Artists' Artists: Daniel Sinsel
Francis Alÿs, Untitled, 1994; Filippino Lippi, Allegoria dell’Amore (Allegory of Love), c.1500
Francis Alÿs, Untitled, 1994; Filippino Lippi, Allegoria dell’Amore (Allegory of Love), c.1500
I chose two works: a not-very-well-known painting, attributed to Filippino Lippi, Allegoria dell’Amore, and an untitled work by Francis Alÿs. Both paintings depict animals as their protagonists acting out human emotions: love on hooves and camaraderie on paws. Lippi’s is an allegory of love between a male and female deer purified by a unicorn; Alÿs’s carries its symbolism more lightly, poetically located somewhere between a proverb-rendered-visual and an observation of a fleeting everyday moment. Stray dogs’ tails interlocking could be a coincidental transient connection or a stand-in for an oath of loyalty to see each other through precarity. In both works, the elegant hocks, antlers or tails of light-footed animals create ornamental lines. In the older painting, these are outshone by two winding ribbons, which seem to pervade the landscape like a soundtrack.
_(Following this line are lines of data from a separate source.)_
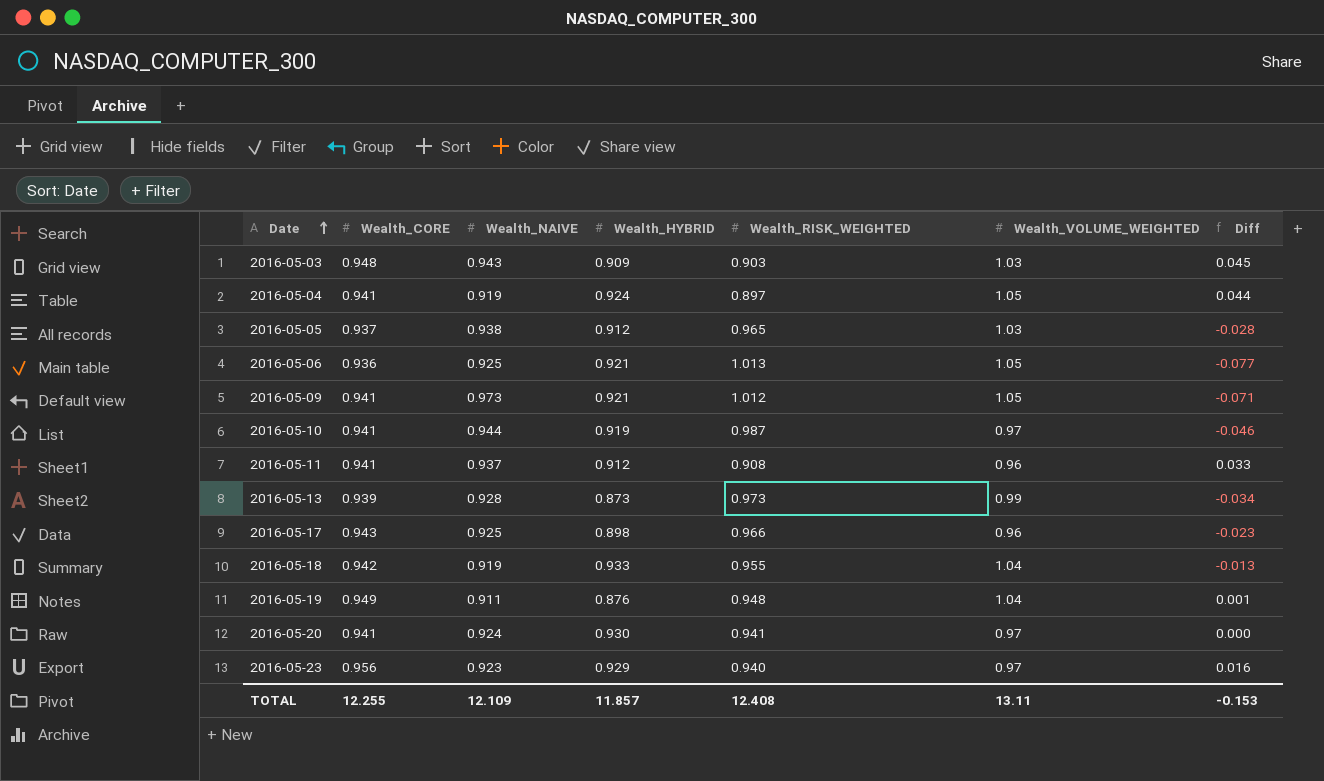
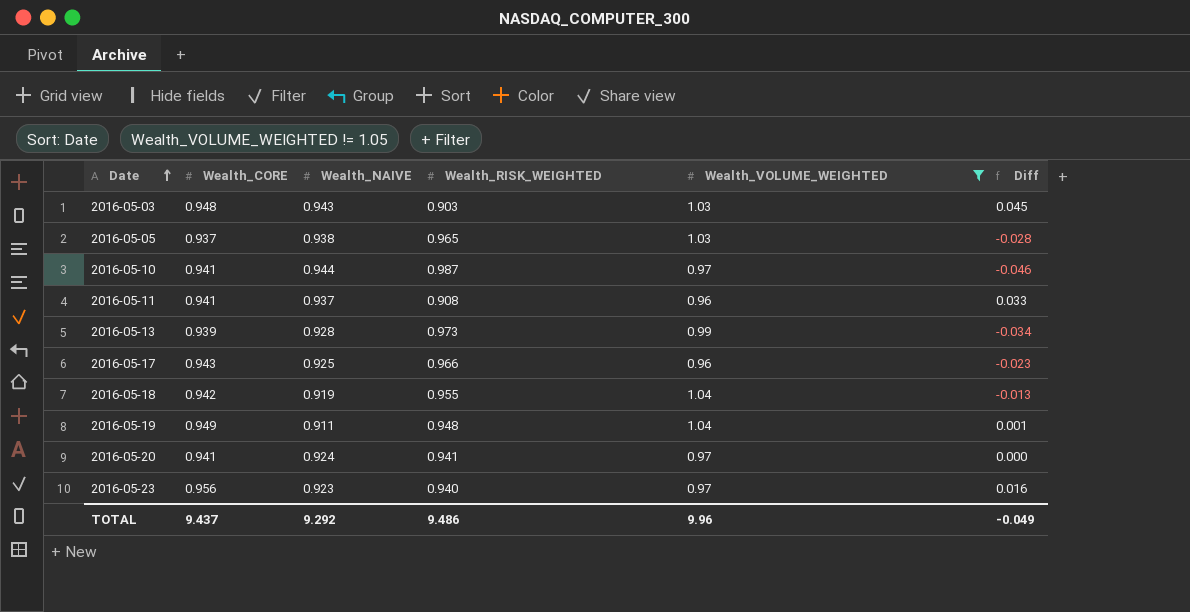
filter: none -> Wealth_VOLUME_WEIGHTED != 1.05
column Wealth_HYBRID | position: 4 -> none
TOTAL | Wealth_CORE: 12.255 -> 9.437
TOTAL | Wealth_NAIVE: 12.109 -> 9.292
TOTAL | Wealth_RISK_WEIGHTED: 12.408 -> 9.486
TOTAL | Wealth_VOLUME_WEIGHTED: 13.11 -> 9.96
TOTAL | Diff: -0.153 -> -0.049

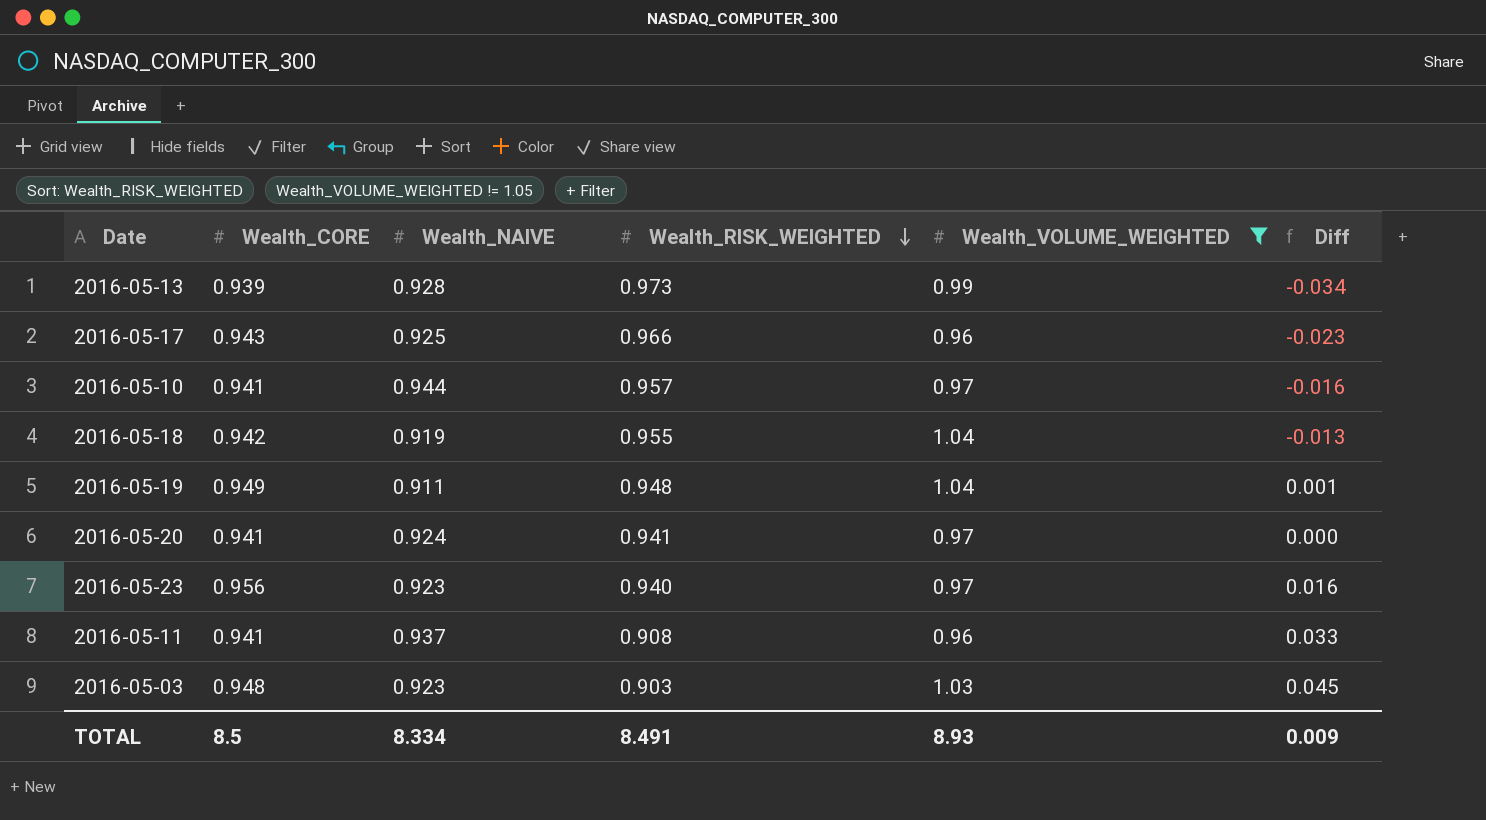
row order: Date ascending -> Wealth_RISK_WEIGHTED descending
row 2016-05-05: 0.937 | 0.938 | 0.965 | 1.03 | -0.028 -> none
2016-05-10 | Wealth_RISK_WEIGHTED: 0.987 -> 0.957
2016-05-10 | Diff: -0.046 -> -0.016
2016-05-03 | Wealth_NAIVE: 0.943 -> 0.923
TOTAL | Wealth_CORE: 9.437 -> 8.5
TOTAL | Wealth_NAIVE: 9.292 -> 8.334
TOTAL | Wealth_RISK_WEIGHTED: 9.486 -> 8.491
TOTAL | Wealth_VOLUME_WEIGHTED: 9.96 -> 8.93
TOTAL | Diff: -0.049 -> 0.009

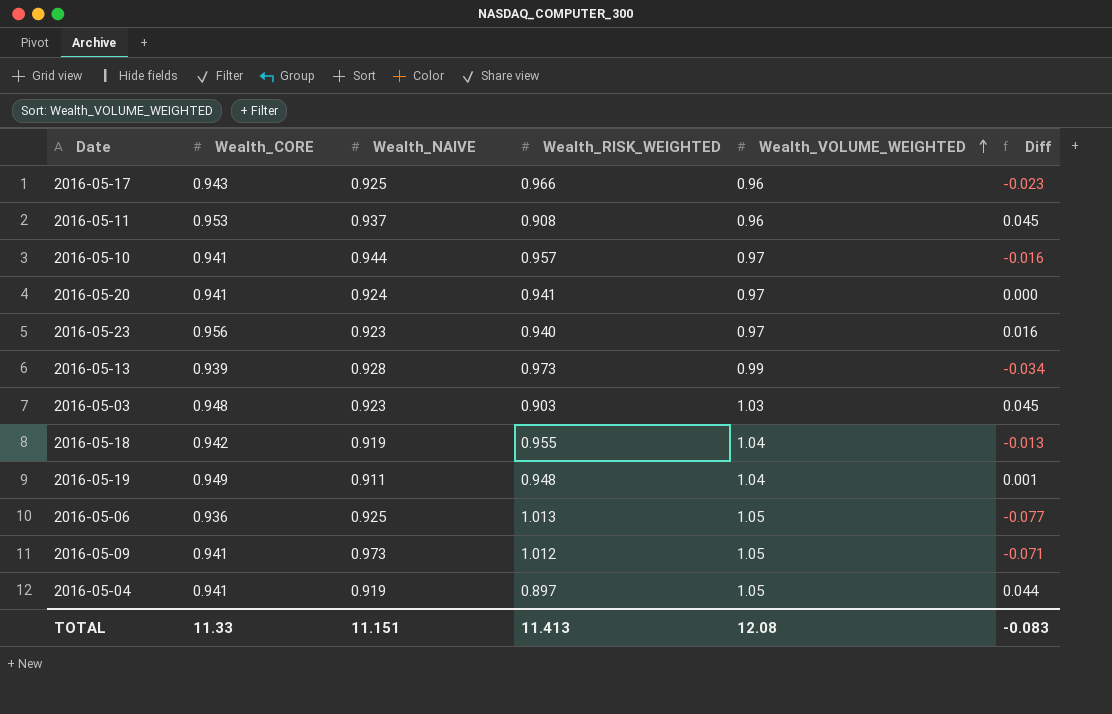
filter: Wealth_VOLUME_WEIGHTED != 1.05 -> none
row order: Wealth_RISK_WEIGHTED descending -> Wealth_VOLUME_WEIGHTED ascending
2016-05-11 | Wealth_CORE: 0.941 -> 0.953
2016-05-11 | Diff: 0.033 -> 0.045
TOTAL | Wealth_CORE: 8.5 -> 11.33
TOTAL | Wealth_NAIVE: 8.334 -> 11.151
TOTAL | Wealth_RISK_WEIGHTED: 8.491 -> 11.413
TOTAL | Wealth_VOLUME_WEIGHTED: 8.93 -> 12.08
TOTAL | Diff: 0.009 -> -0.083

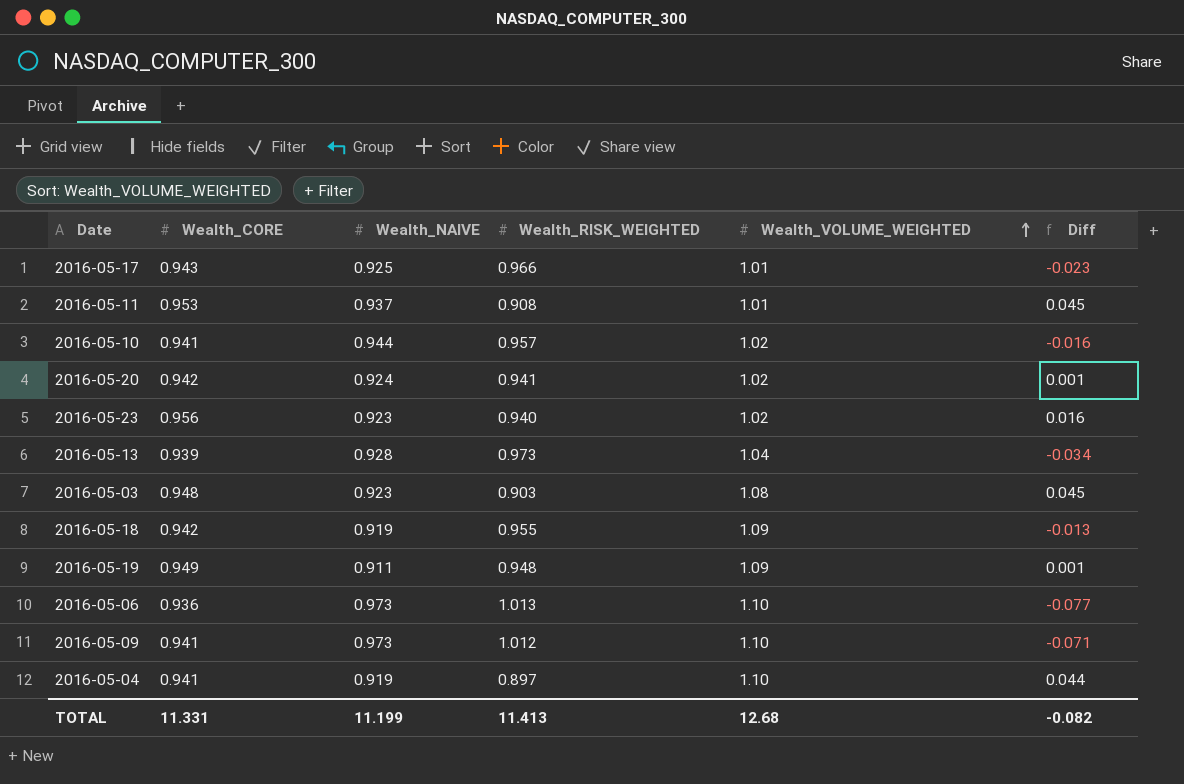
2016-05-17 | Wealth_VOLUME_WEIGHTED: 0.96 -> 1.01
2016-05-11 | Wealth_VOLUME_WEIGHTED: 0.96 -> 1.01
2016-05-10 | Wealth_VOLUME_WEIGHTED: 0.97 -> 1.02
2016-05-20 | Wealth_CORE: 0.941 -> 0.942
2016-05-20 | Wealth_VOLUME_WEIGHTED: 0.97 -> 1.02
2016-05-20 | Diff: 0.000 -> 0.001
2016-05-23 | Wealth_VOLUME_WEIGHTED: 0.97 -> 1.02
2016-05-13 | Wealth_VOLUME_WEIGHTED: 0.99 -> 1.04
2016-05-03 | Wealth_VOLUME_WEIGHTED: 1.03 -> 1.08
2016-05-18 | Wealth_VOLUME_WEIGHTED: 1.04 -> 1.09
2016-05-19 | Wealth_VOLUME_WEIGHTED: 1.04 -> 1.09
2016-05-06 | Wealth_NAIVE: 0.925 -> 0.973
2016-05-06 | Wealth_VOLUME_WEIGHTED: 1.05 -> 1.10
2016-05-09 | Wealth_VOLUME_WEIGHTED: 1.05 -> 1.10
2016-05-04 | Wealth_VOLUME_WEIGHTED: 1.05 -> 1.10
TOTAL | Wealth_CORE: 11.33 -> 11.331
TOTAL | Wealth_NAIVE: 11.151 -> 11.199
TOTAL | Wealth_VOLUME_WEIGHTED: 12.08 -> 12.68
TOTAL | Diff: -0.083 -> -0.082

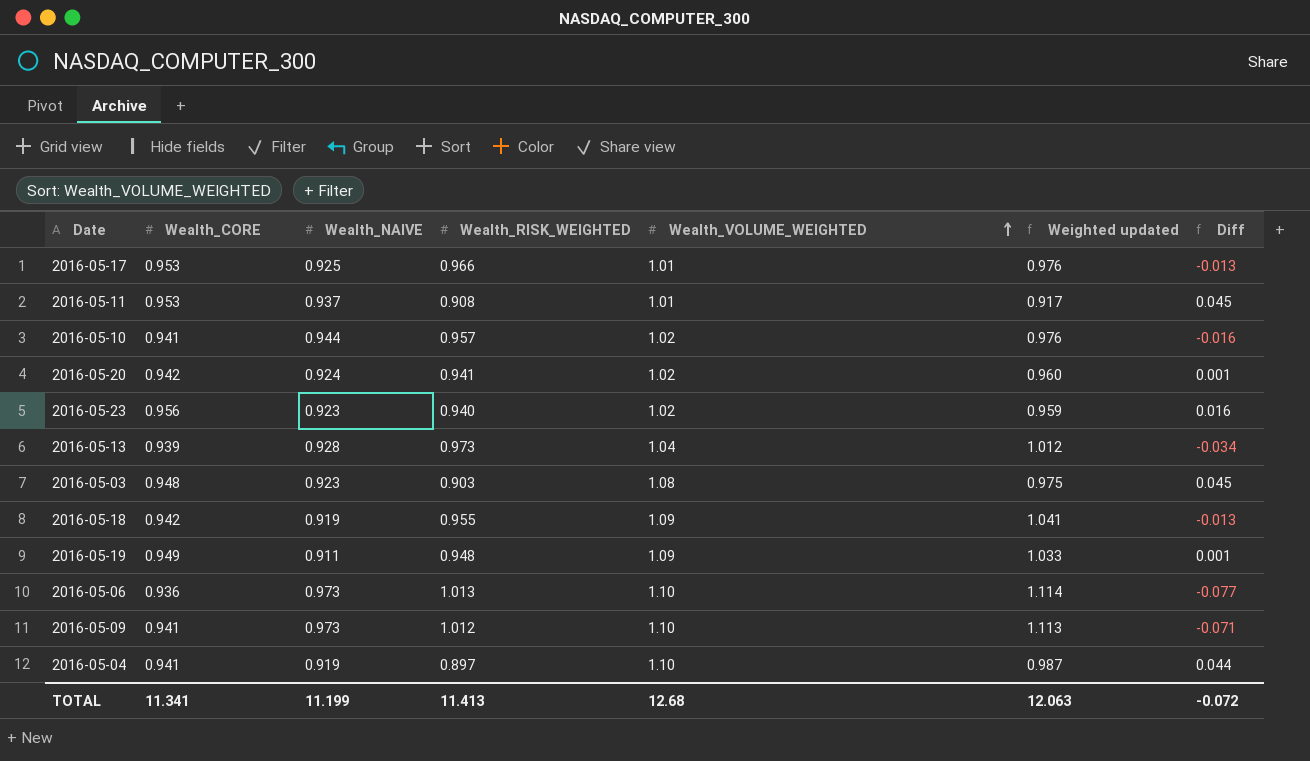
column Weighted updated | formula: none -> [Wealth_RISK_WEIGHTED] * [Wealth_VOLUME_WEIGHTED]
2016-05-17 | Wealth_CORE: 0.943 -> 0.953
2016-05-17 | Diff: -0.023 -> -0.013
TOTAL | Wealth_CORE: 11.331 -> 11.341
TOTAL | Diff: -0.082 -> -0.072

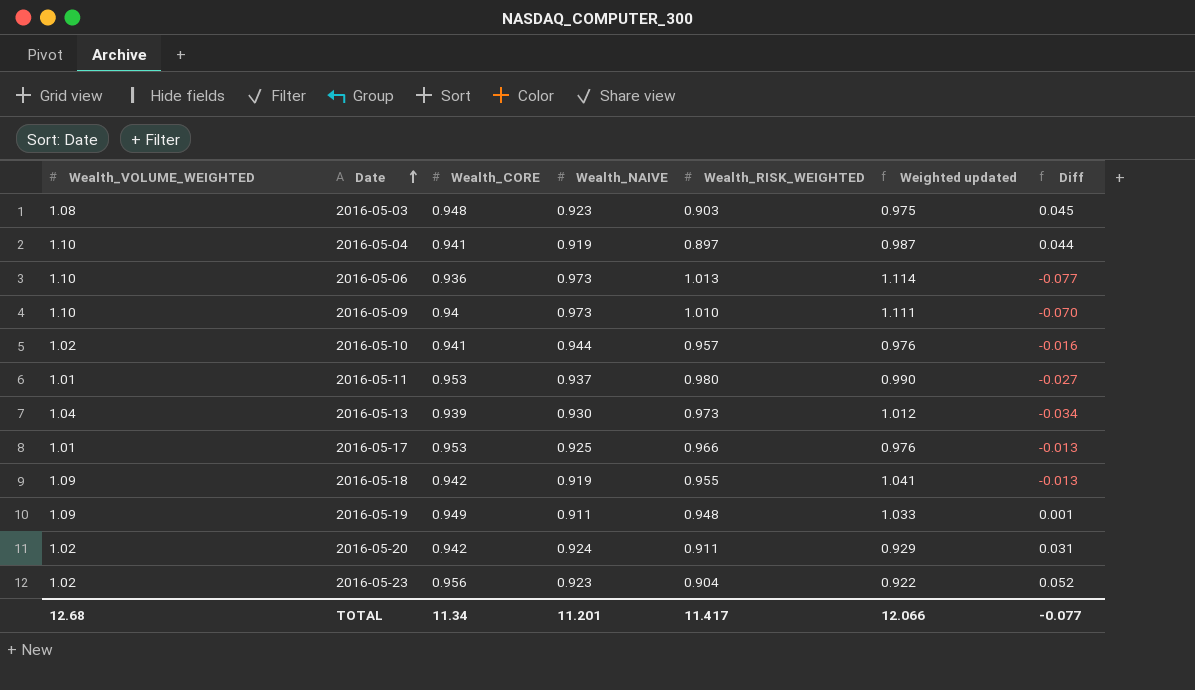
row order: Wealth_VOLUME_WEIGHTED ascending -> Date ascending
column Wealth_VOLUME_WEIGHTED | position: 5 -> 1
2016-05-09 | Wealth_CORE: 0.941 -> 0.94
2016-05-09 | Wealth_RISK_WEIGHTED: 1.012 -> 1.010
2016-05-09 | Weighted updated: 1.113 -> 1.111
2016-05-09 | Diff: -0.071 -> -0.070
2016-05-11 | Wealth_RISK_WEIGHTED: 0.908 -> 0.980
2016-05-11 | Weighted updated: 0.917 -> 0.990
2016-05-11 | Diff: 0.045 -> -0.027
2016-05-13 | Wealth_NAIVE: 0.928 -> 0.930
2016-05-20 | Wealth_RISK_WEIGHTED: 0.941 -> 0.911
2016-05-20 | Weighted updated: 0.960 -> 0.929
2016-05-20 | Diff: 0.001 -> 0.031
2016-05-23 | Wealth_RISK_WEIGHTED: 0.940 -> 0.904
2016-05-23 | Weighted updated: 0.959 -> 0.922
2016-05-23 | Diff: 0.016 -> 0.052
TOTAL | Wealth_CORE: 11.341 -> 11.34
TOTAL | Wealth_NAIVE: 11.199 -> 11.201
TOTAL | Wealth_RISK_WEIGHTED: 11.413 -> 11.417
TOTAL | Weighted updated: 12.063 -> 12.066
TOTAL | Diff: -0.072 -> -0.077

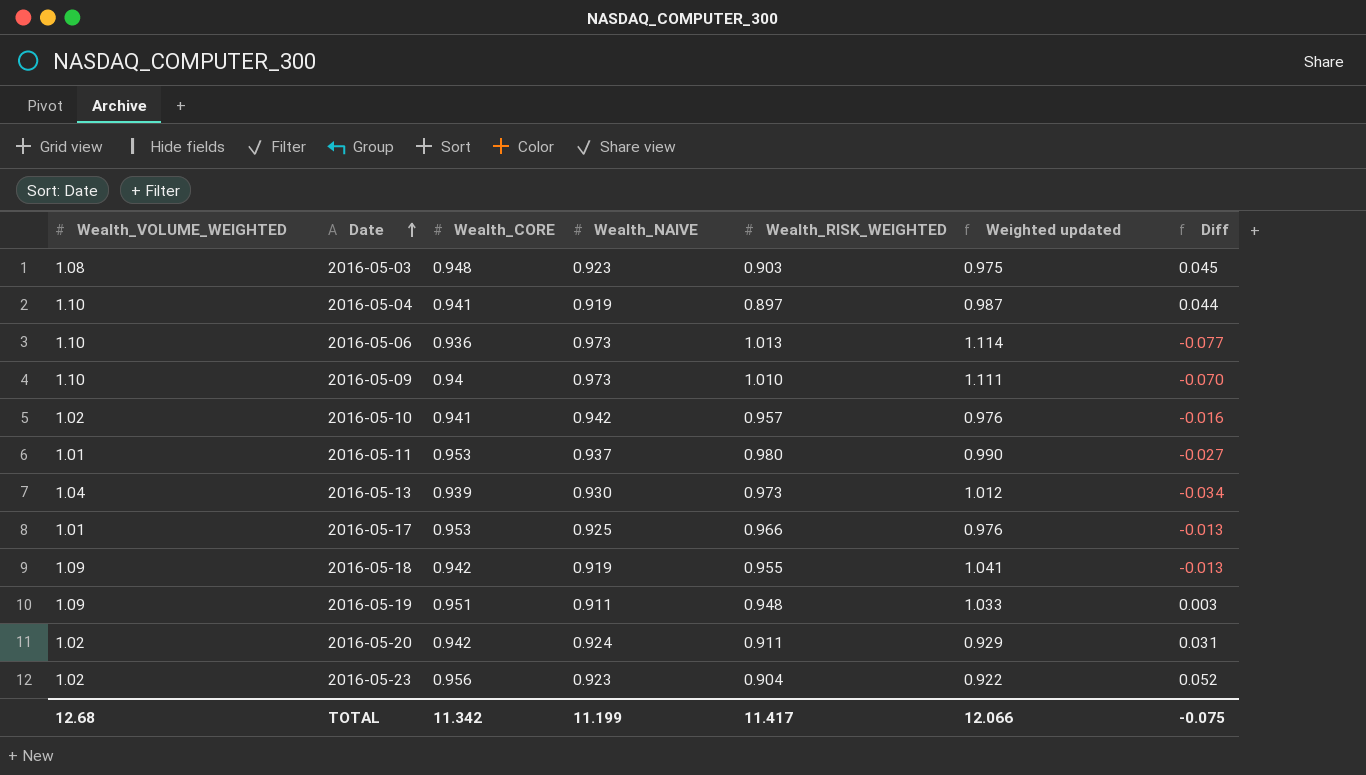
2016-05-10 | Wealth_NAIVE: 0.944 -> 0.942
2016-05-19 | Wealth_CORE: 0.949 -> 0.951
2016-05-19 | Diff: 0.001 -> 0.003
TOTAL | Wealth_CORE: 11.34 -> 11.342
TOTAL | Wealth_NAIVE: 11.201 -> 11.199
TOTAL | Diff: -0.077 -> -0.075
To make a painting is like a negotiation: relationships between its components are defined by pushing around sticky paint. I respond to paintings that employ restraint: they carefully delineate, and at times secure, dynamic paths for feelings to permeate – as if the rawness of the emotion were too much to bear. It seems a good idea that the beeswax in Alÿs’s painting and the oil and resin in Lippi’s work keep them bound together as long as the paintings exist.